▶ _What needs to be done_: Please find every line in the entries below that contains the string "title", and copy it.

▶ _Records for this exercise_:
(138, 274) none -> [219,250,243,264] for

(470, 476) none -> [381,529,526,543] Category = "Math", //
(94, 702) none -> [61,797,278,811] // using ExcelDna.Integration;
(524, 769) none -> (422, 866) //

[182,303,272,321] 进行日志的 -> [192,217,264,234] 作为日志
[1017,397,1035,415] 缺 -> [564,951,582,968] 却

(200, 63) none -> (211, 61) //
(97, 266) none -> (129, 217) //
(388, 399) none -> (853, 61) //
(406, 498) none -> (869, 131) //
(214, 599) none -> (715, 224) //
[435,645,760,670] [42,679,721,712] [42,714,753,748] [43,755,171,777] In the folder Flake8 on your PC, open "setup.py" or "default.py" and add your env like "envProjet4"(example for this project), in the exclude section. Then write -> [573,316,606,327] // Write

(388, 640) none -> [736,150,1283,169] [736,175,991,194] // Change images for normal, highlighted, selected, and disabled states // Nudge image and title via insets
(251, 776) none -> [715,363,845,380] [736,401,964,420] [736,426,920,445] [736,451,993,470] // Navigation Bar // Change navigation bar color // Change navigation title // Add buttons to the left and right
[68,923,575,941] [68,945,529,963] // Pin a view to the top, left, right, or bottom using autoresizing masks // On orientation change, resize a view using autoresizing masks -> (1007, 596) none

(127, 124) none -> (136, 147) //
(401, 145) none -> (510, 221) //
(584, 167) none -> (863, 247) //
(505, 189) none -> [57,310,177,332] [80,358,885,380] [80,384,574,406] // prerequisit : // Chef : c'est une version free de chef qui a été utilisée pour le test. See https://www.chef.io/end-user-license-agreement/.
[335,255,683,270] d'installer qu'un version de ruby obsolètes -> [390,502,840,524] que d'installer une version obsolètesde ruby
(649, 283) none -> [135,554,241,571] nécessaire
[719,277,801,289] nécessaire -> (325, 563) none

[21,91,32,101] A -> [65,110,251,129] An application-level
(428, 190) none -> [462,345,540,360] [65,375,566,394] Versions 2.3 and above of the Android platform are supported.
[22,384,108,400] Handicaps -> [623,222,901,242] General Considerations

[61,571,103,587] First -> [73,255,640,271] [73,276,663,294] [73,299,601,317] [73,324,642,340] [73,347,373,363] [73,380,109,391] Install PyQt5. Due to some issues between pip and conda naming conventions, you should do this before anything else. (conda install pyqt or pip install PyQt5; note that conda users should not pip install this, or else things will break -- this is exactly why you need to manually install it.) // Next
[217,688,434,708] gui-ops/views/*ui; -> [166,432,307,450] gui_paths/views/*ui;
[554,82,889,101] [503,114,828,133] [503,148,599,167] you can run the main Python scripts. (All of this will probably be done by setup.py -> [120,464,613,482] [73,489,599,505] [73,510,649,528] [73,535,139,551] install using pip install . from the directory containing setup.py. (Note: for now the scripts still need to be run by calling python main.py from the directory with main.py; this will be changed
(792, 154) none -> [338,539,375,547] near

▶ _Result of this task_:
(388, 640) none -> [736,150,1283,169] [736,175,991,194] // Change images for normal, highlighted, selected, and disabled states // Nudge image and title via insets
(251, 776) none -> [715,363,845,380] [736,401,964,420] [736,426,920,445] [736,451,993,470] // Navigation Bar // Change navigation bar color // Change navigation title // Add buttons to the left and right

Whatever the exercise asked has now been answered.